The CDC has stated that Lyme is the fastest growing, vector-borne disease in the U.S. and yet, it currently receives very little government funding. The goal of Bay Area Lyme, is to “accelerate the pace of new drug and diagnostic development in order to alleviate the suffering of millions.”
Their mission is to “make Lyme disease easy to diagnose and simple to cure”. We are certain that every person attending the conference shares that vision. We absolutely do!
10. Final thoughts
As the parents of an adult child (now 27), who have watched our child’s health decline over the past 7 or 8 years, who have seen her go from a vibrant, engaged, goal-oriented young girl, ready to blossom into adulthood and find her path in life — to her current reality, where she has to focus entirely on dealing with constant physical pain and managing a difficult journey through the maze of the health care system; we can barely describe the heartache, frustration and utter helplessness that we feel at times.

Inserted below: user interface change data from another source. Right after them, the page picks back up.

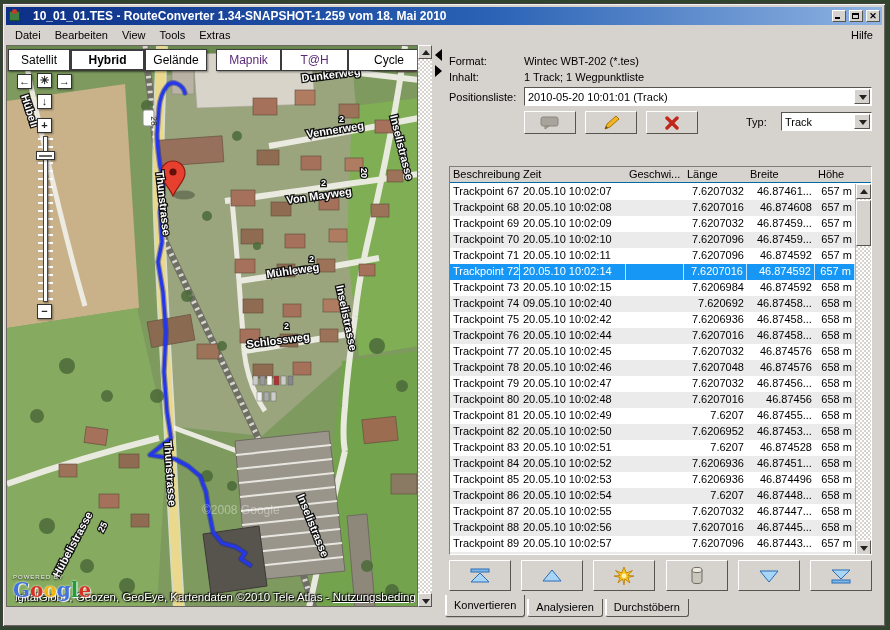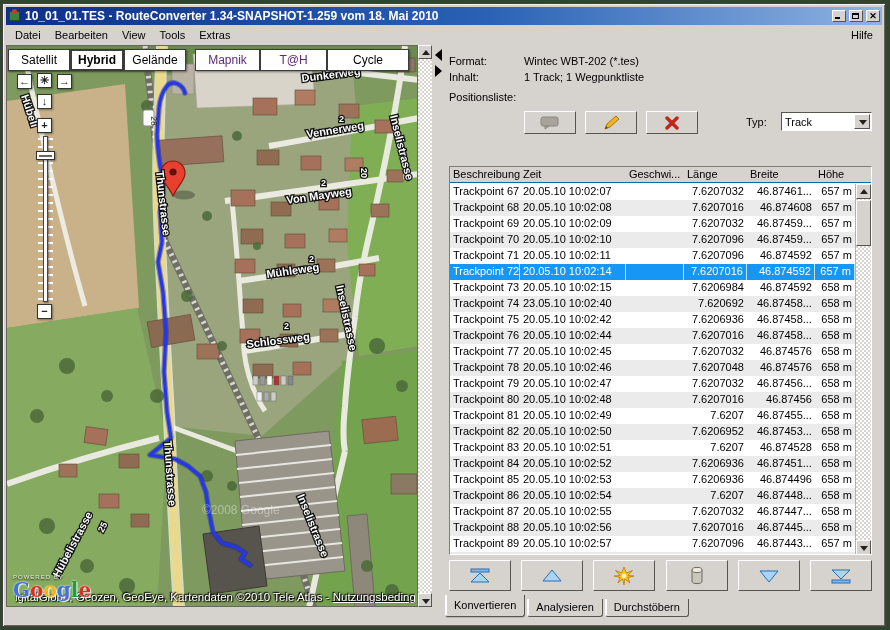--- a/index.html
+++ b/index.html
@@ -16,7 +16,7 @@
   .app-icon { width:14px; height:14px; flex:0 0 14px; position:relative; }
   .app-icon .a{position:absolute;left:1px;top:2px;width:11px;height:10px;background:#3f7f3f;border:1px solid #1d4d1d;}
   .app-icon .b{position:absolute;left:4px;top:0;width:5px;height:5px;background:#c23b2e;border-radius:50%;}
-  .title-text { flex:1 1 auto; overflow:hidden; }
+  .title-text { flex:1 1 auto; overflow:hidden;margin-left:8px; }
   .winbtn { width:14px; height:12px; background:#d6d3ce; border:1px solid;
             border-color:#fff #58554f #58554f #fff; position:relative; flex:0 0 14px;
             font-size:9px; line-height:10px; text-align:center; color:#000; font-weight:bold;}

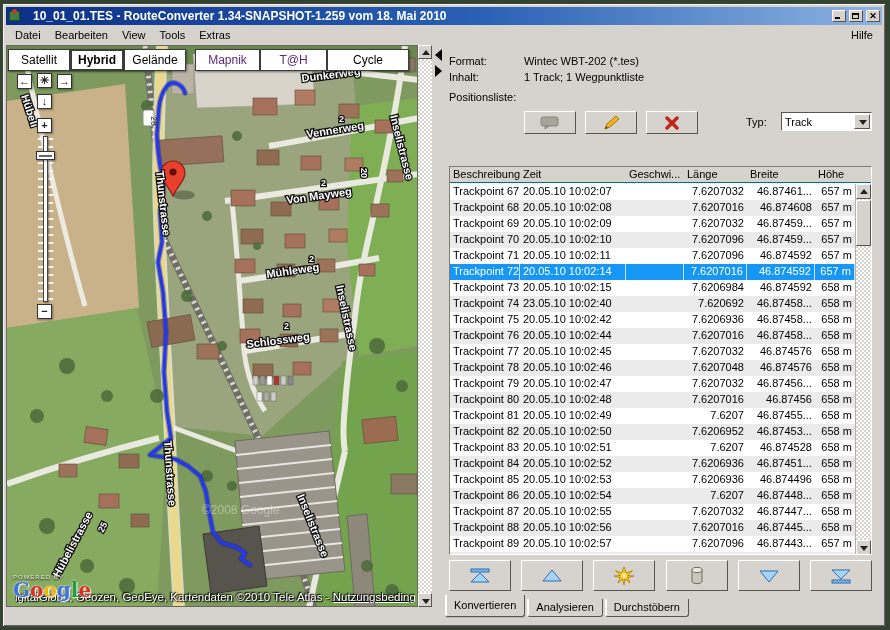--- a/index.html
+++ b/index.html
@@ -338,7 +338,7 @@
 
         <div class="layerbar">
           <div class="layerbtn" style="width:62px">Satellit</div>
-          <div class="layerbtn sel" style="width:54px">Hybrid</div>
+          <div class="layerbtn sel" style="width:75px">Hybrid</div>
           <div class="layerbtn" style="width:62px">Gelände</div>
           <div class="layerbtn purple" style="width:65px;margin-left:9px">Mapnik</div>
           <div class="layerbtn purple" style="width:67px">T@H</div>

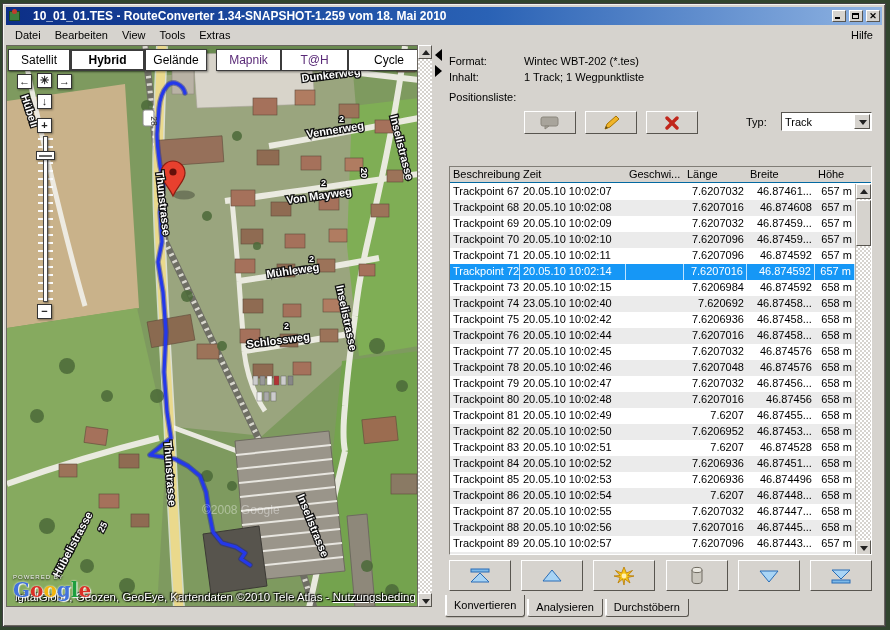--- a/index.html
+++ b/index.html
@@ -387,6 +387,12 @@
       <span class="rp-value row-inhalt">1 Track; 1 Wegpunktliste</span>
 
       <span class="rp-label" style="top:46px">Positionsliste:</span>
+      <div class="combo">
+        <span class="ctext">2010-05-20 10:01:01 (Track)</span>
+        <span class="cbtn">
+            <span class="tri dn"></span>
+          </span>
+      </div>
 
       <div class="editrow">
         <div class="toolbtn">

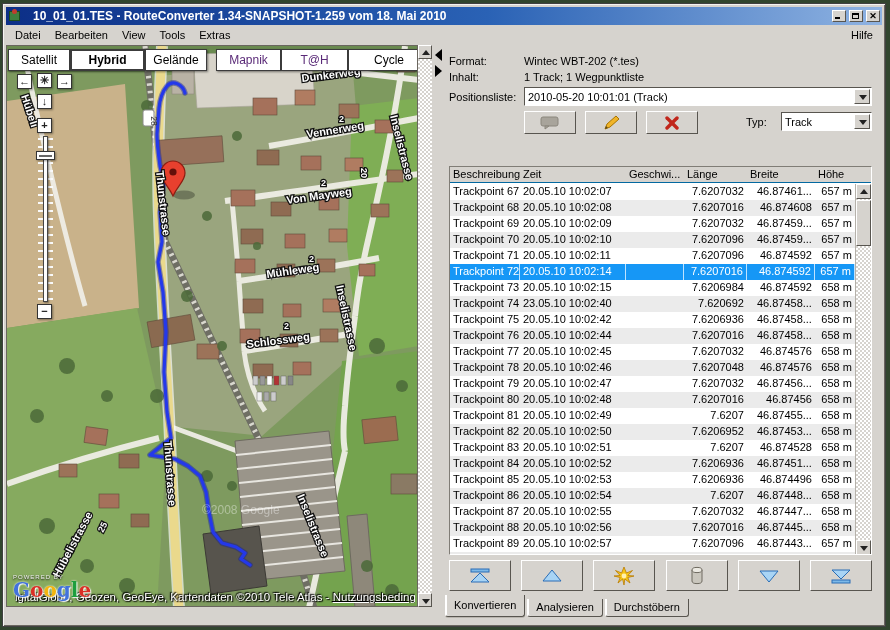--- a/index.html
+++ b/index.html
@@ -491,7 +491,7 @@
             </div>
             <div class="trow odd">
               <span class="td c0">Trackpoint 74</span>
-              <span class="td c1">23.05.10 10:02:40</span>
+              <span class="td c1">09.05.10 10:02:40</span>
               <span class="td c2"></span>
               <span class="td c3 r">7.620692</span>
               <span class="td c4 r">46.87458...</span>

It took nearly five years of seeking answers from a myriad of doctors and alternative health practitioners to finally get the proper diagnosis. In addition, it was not any of those health professionals who even suggested that Lyme should be looked into. Rather, it was our daughter herself who tenaciously kept researching possible causes and connected with another young woman with a similar story. Through that connection, she was referred to an LLMD and after a thorough battery of tests, was diagnosed. Sadly, the disease had firmly taken hold, and her immune system was so badly compromised that treatment could not even begin until she was able to build up her immune system so it could tackle the daunting task of attacking the bacteria.
No parent should have to watch their child decline without any medical professional taking the time to take a thorough history and being willing to include diagnoses which may seem “out of the norm”.
No patient should have to find their own way to a proper diagnosis because of the controversy surrounding Lyme disease.
At this conference, we were grateful to see a large room filled with people all dedicated to spreading awareness and devoting their lives to finding better ways to treat this debilitating disease. We know that there are rooms like it all over the U.S. and all over the world. We do look back sometimes and feel anger and guilt about the fact that we didn’t catch this disease earlier, before my daughter was so ill, but we are reminded daily, as we learn and become more active in the Lyme community, that there are options and treatments available; something that was not true even 10 years ago.
Progress is being made every day and every patient currently battling Lyme is a pioneer! Our wish for each and every one of them is that awareness will continue to grow, research and testing will lead to better diagnoses and treatment, and they will have access to and coverage for the treatment necessary to combat their disease.
We are hopeful that our daughter, in partnership with medical professionals who finally “hear” her and most importantly….BELIEVE her… will reclaim her life!
Hope you found this as interesting as I did! And to my Mom and Dad — thank you from the bottom of my heart. I could not imagine going through this without your support and love.
I share each step along my road to wellness and healing and hope that in doing so I can inspire you along your own path. Thank you so much for being here.